_WHAT IS NEEDED_.
Only lines with the word "block" are needed; collect each of them from the listing below.

_EXCERPTED DATA_.
------
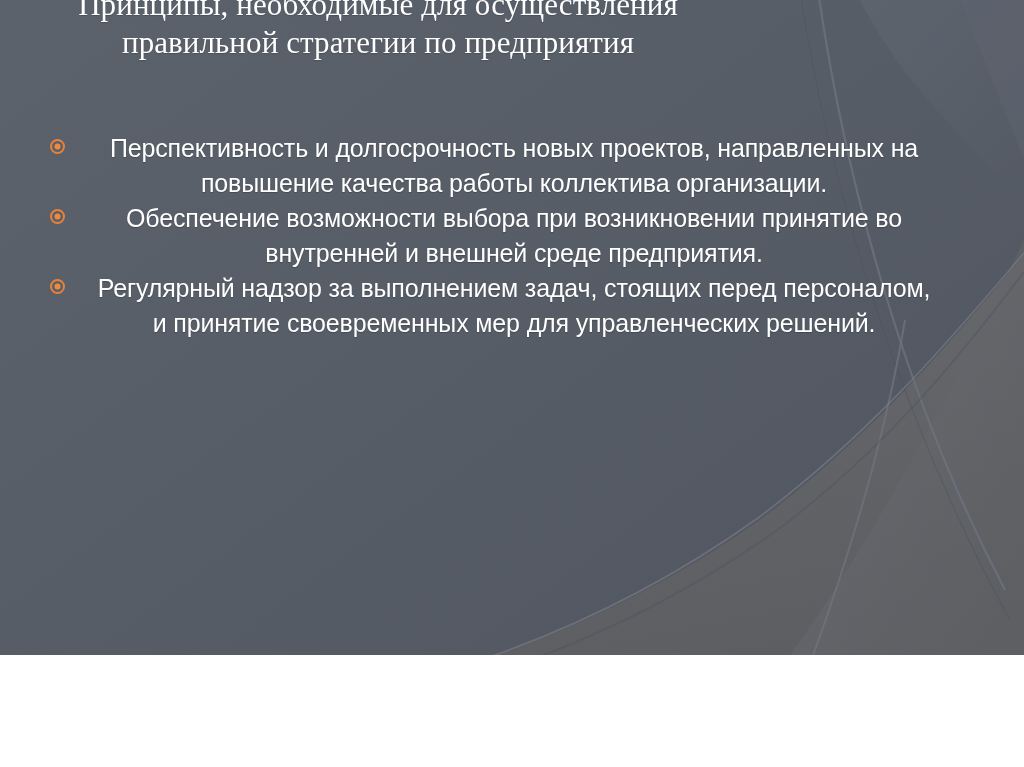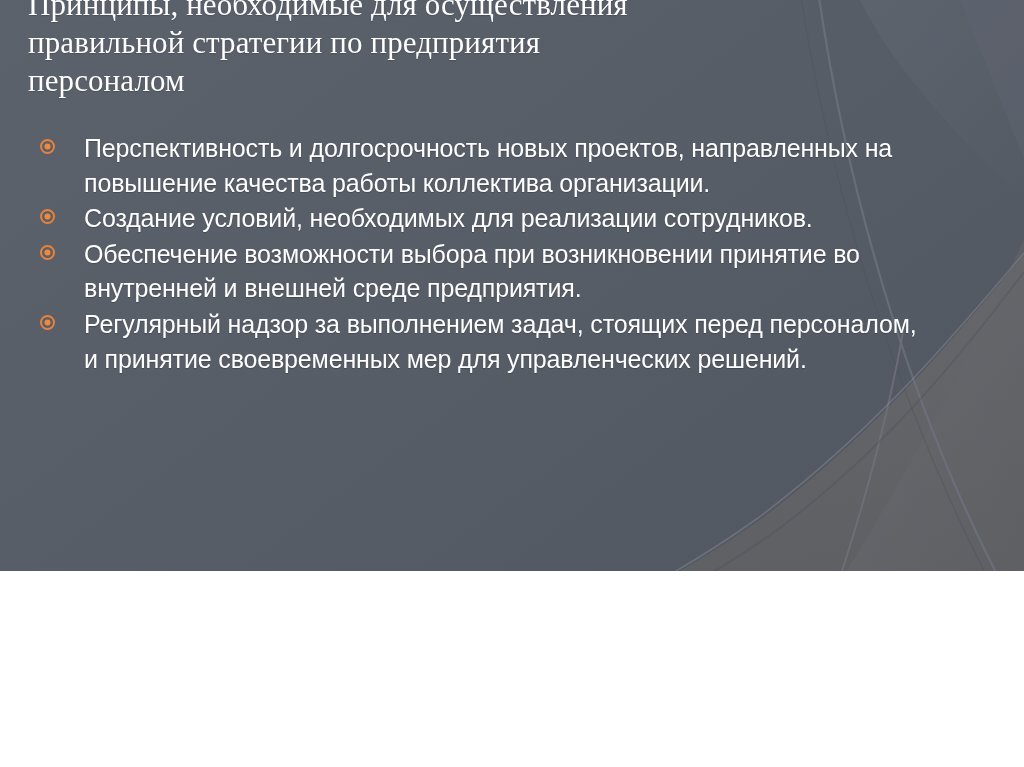--- a/index.html
+++ b/index.html
@@ -6,23 +6,24 @@
     margin: 0;
     padding: 0;
     background: #ffffff;
   }
   body {
     font-family: "Liberation Sans", sans-serif;
   }
   .slide {
     position: relative;
     width: 1024px;
-    height: 571px;
+    height: 655px;
     overflow: hidden;
     background: #ef4444;
+    text-align: center;
   }
   .slide-bg {
     position: absolute;
     inset: 0;
     width: 1024px;
     height: 767px;
     display: block;
   }
   .slide-content {
     position: absolute;
@@ -44,21 +45,21 @@
     color: #ffffff;
     font-weight: 400;
     letter-spacing: 0.1px;
     margin: 0;
     text-shadow: 0 1px 1px rgba(0,0,0,0.18);
   }
 
   
   .bullet-list {
     position: absolute;
-    left: 34px;
+    left: 44px;
     top: 131px;
     width: 890px;
     margin: 0;
     padding: 0;
     list-style: none;
   }
   .bullet-item {
     position: relative;
     padding-left: 50px;
     margin: 0 0 1px 0;
@@ -145,35 +146,30 @@
     <path d="M0,737 C 240,754 540,700 780,528 C 890,445 965,350 1024,272" fill="none" stroke="#4b5059" stroke-width="2" opacity="0.35"></path>
 
     <path d="M960,0 L1024,0 L1024,160 Z" fill="#606672" opacity="0.35"></path>
   </svg>
 
   <div class="slide-content">
 
     <div class="title-block">
       <div class="title-text">Принципы, необходимые для осуществления</div>
       <div class="title-text">правильной стратегии по предприятия</div>
-      <div class="title-text">персоналом</div>
     </div>
 
     <ul class="bullet-list">
 
       <li class="bullet-item">
         <span class="bullet-marker"></span>
         <span class="bullet-text">Перспективность и долгосрочность новых проектов, направленных на повышение качества работы коллектива организации.</span>
       </li>
 
 
-      <li class="bullet-item">
-        <span class="bullet-marker"></span>
-        <span class="bullet-text">Создание условий, необходимых для реализации сотрудников.</span>
-      </li>
 
       <li class="bullet-item">
         <span class="bullet-marker"></span>
         <span class="bullet-text">Обеспечение возможности выбора при возникновении принятие во внутренней и внешней среде предприятия.</span>
       </li>
 
       <li class="bullet-item">
         <span class="bullet-marker"></span>
         <span class="bullet-text">Регулярный надзор за выполнением задач, стоящих перед персоналом, и принятие своевременных мер для управленческих решений.</span>
       </li>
------
_SOLUTION_.
     display: block;
     <div class="title-block">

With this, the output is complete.